Considerar o provedor como um complacente "desculpabilizador" dos jornalistas
ou um empenhado "defensor dos seus companheiros de ofício", interrogar-se sobre
se este é "um provedor dos leitores do PÚBLICO" ou "um provedor do jornal
PÚBLICO", apodá-lo de "brilhante passa-culpas de casos onde à primeira vista
não há desculpa", são alguns exemplos de críticas recebidas, normalmente
associadas a opiniões ou juízos de que se discordou. Houve também quem sugerisse que o
provedor devia demitir-se, pois o jornal pouco caso faria das suas recomendações, atenta
a repetição de lapsos ou erros para os quais chamou a atenção.
Mesmo nem sempre muito alicerçadas em factos concretos, as críticas suscitaram,
naturalmente, reflexão, e irão ajudando a que este cargo seja desempenhado cada vez
melhor. Aprende-se com o fazer, aprende-se com o ouvir, aprende-se com o conversar. Ainda
assim, talvez seja útil, neste intervalo, recordar alguns dos princípios orientadores da
função - e que, mesmo com hesitações ou falhas, são os que, em boa fé, se procura
aplicar na prática.
Mais do que um "defensor" dos jornalistas ou dos leitores, o provedor é um
"mediador" entre uns e outros.

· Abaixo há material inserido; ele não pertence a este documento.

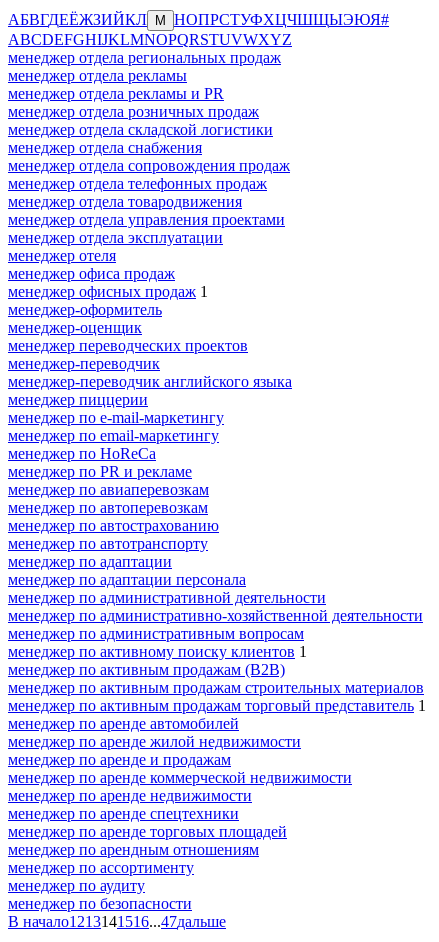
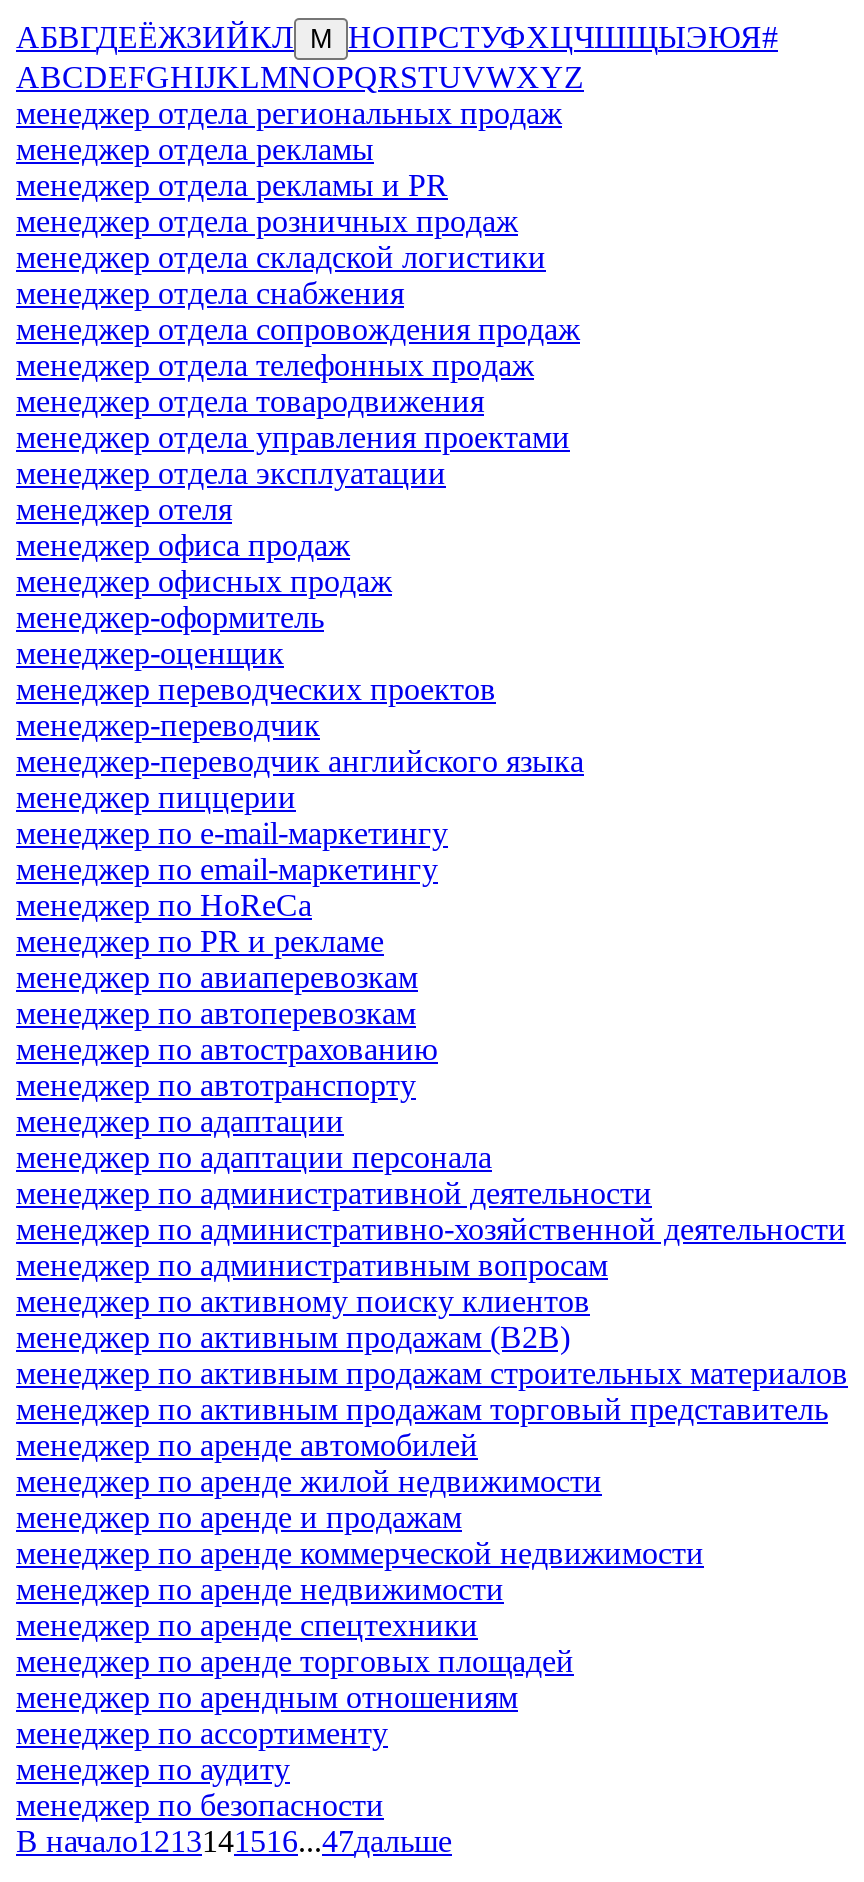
- менеджер офисных продаж 1
+ менеджер офисных продаж

- менеджер по активному поиску клиентов 1
+ менеджер по активному поиску клиентов

- менеджер по активным продажам торговый представитель 1
+ менеджер по активным продажам торговый представитель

Quer tornar mais transparentes para os segundos
os meandros profissionais dos primeiros, e para os primeiros as razões de queixa ou as
expectativas dos segundos. Quer que os jornalistas assumam sem arrogância os seus lapsos
e se abram às opiniões de quem lê diariamente o seu trabalho, mas quer também que os
leitores entendam melhor a complexidade de muitas das decisões que se tomam num jornal.
Não quer "desculpar" erros mas também não se vê, por mais fácil que fosse o
caminho, a cair na demagogia de culpar a torto e a direito, sem procurar indagar das
origens ou circunstâncias concretas dos erros. Apontar as falhas é importante; mas mais
importante é compreender e expor os seus porquês, ajudando a criar condições (de
atenção interna, de rotinas organizativas, de espírito crítico, de controlo de
qualidade) para que elas não se repitam. E, nesse sentido, as contribuições atentas dos
leitores têm provado ser de um enorme valor, sendo certo que foi sempre a partir delas
que aqui se procurou reflectir.
O provedor é, de facto, um defensor do jornal - não do jornal tal como está, mas do
jornal tal como se quer e deve fazer, com mais rigor, mais interesse, mais qualidade.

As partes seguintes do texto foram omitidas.